Records from a data collection
*** Block opens ***
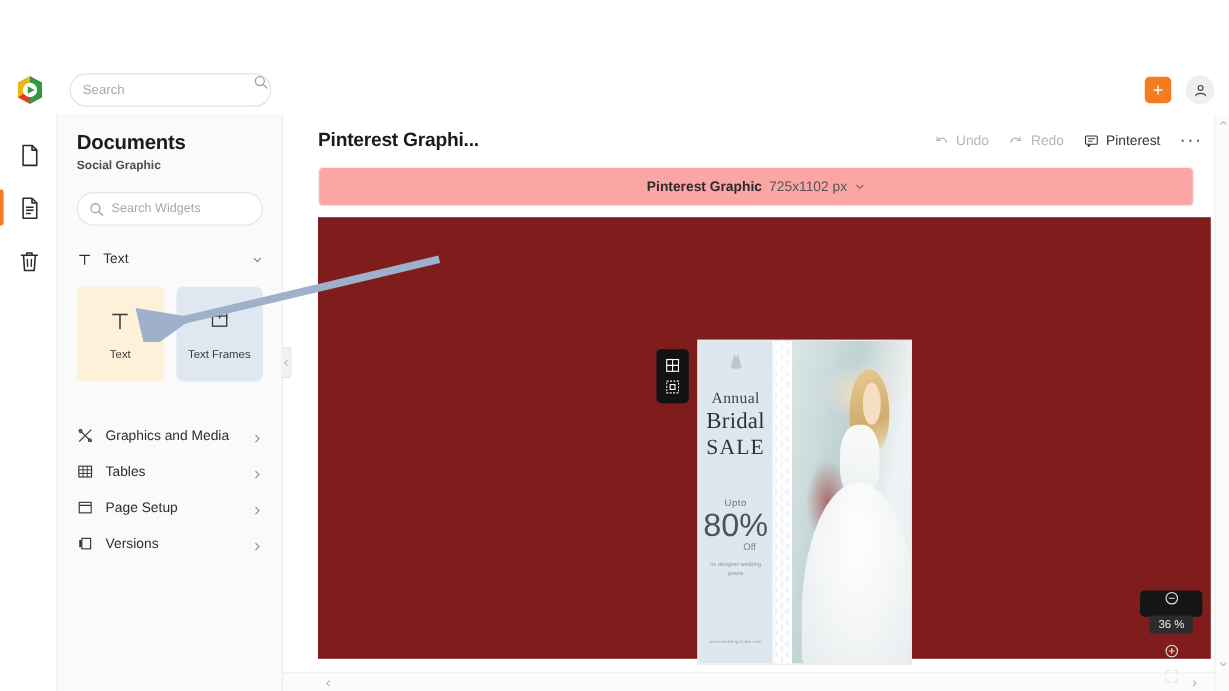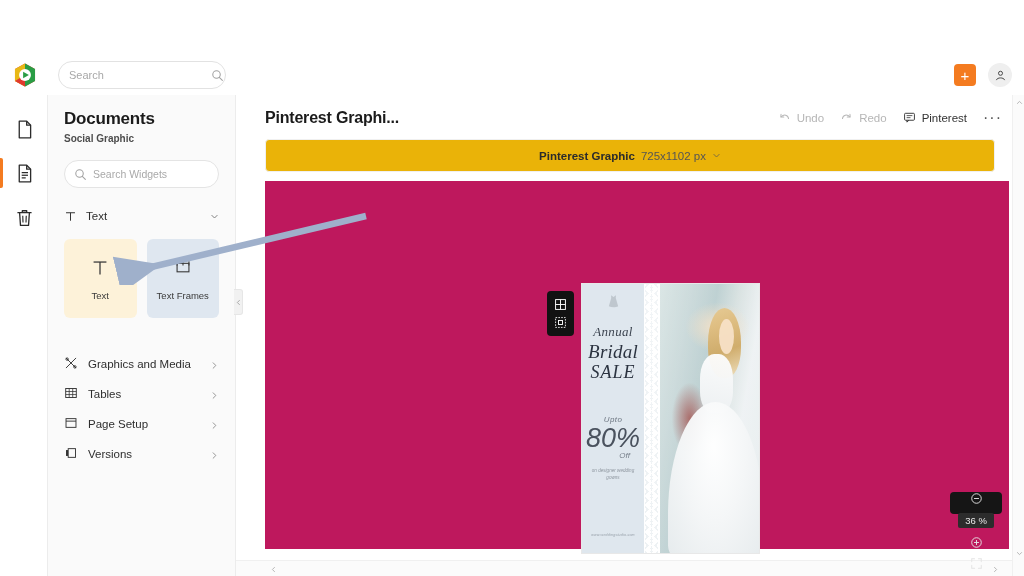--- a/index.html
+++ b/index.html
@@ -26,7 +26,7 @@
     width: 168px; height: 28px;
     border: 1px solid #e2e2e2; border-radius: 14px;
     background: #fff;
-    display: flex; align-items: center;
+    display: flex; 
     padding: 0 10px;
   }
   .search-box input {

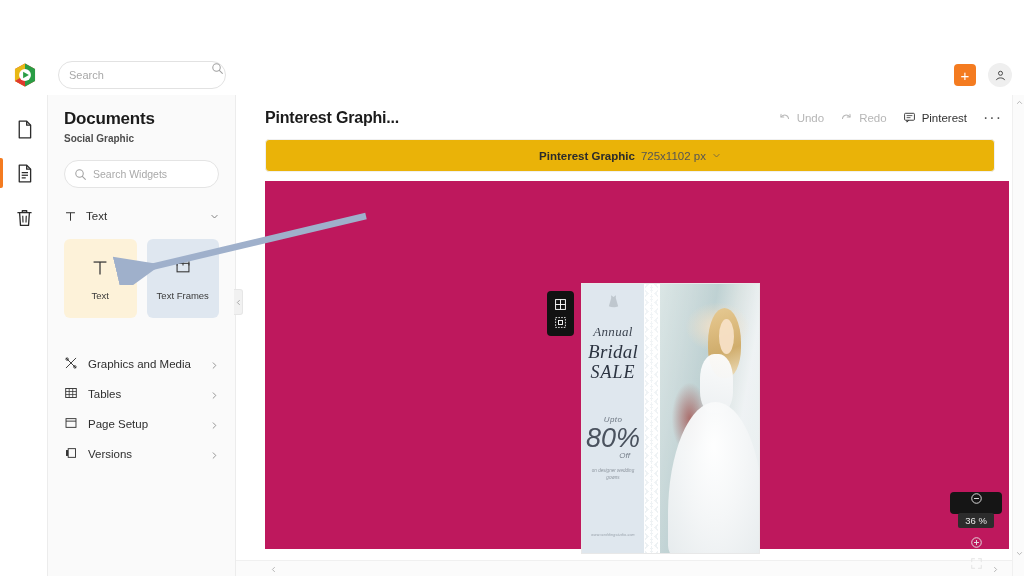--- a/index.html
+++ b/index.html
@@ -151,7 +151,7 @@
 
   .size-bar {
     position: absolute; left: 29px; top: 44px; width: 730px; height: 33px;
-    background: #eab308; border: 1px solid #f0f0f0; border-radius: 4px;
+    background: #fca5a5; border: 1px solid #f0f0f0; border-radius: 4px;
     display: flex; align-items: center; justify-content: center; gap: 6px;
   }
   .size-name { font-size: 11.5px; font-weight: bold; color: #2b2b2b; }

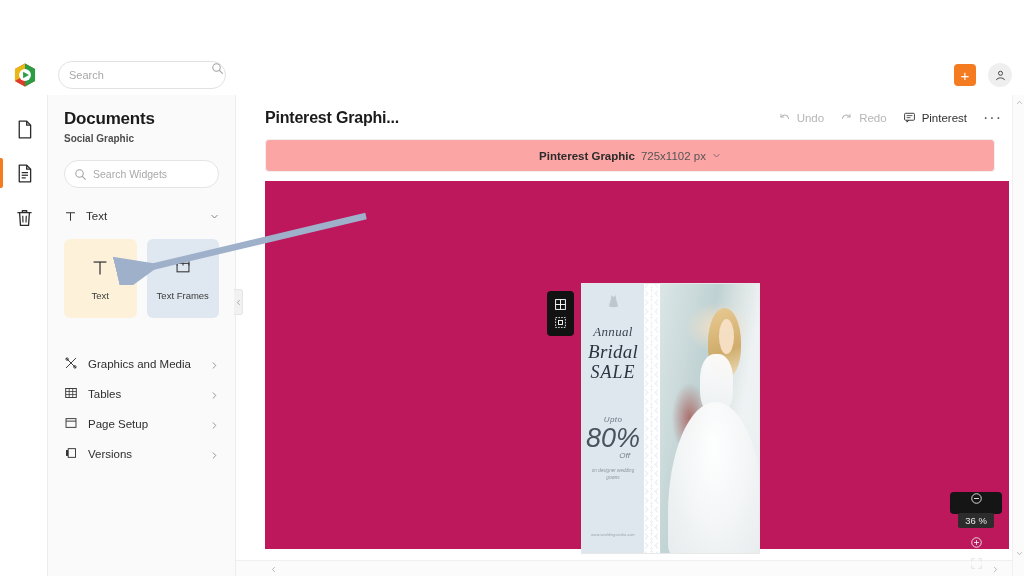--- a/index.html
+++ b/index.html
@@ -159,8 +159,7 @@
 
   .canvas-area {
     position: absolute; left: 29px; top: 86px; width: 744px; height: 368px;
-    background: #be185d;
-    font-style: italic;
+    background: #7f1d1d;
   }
*** Block closes ***
(What the task asks)
Search the records for the string "flex" and report each line that has it.

(Answer space)
-    display: flex; align-items: center;
+    display: flex; 
     display: flex; align-items: center; justify-content: center; gap: 6px;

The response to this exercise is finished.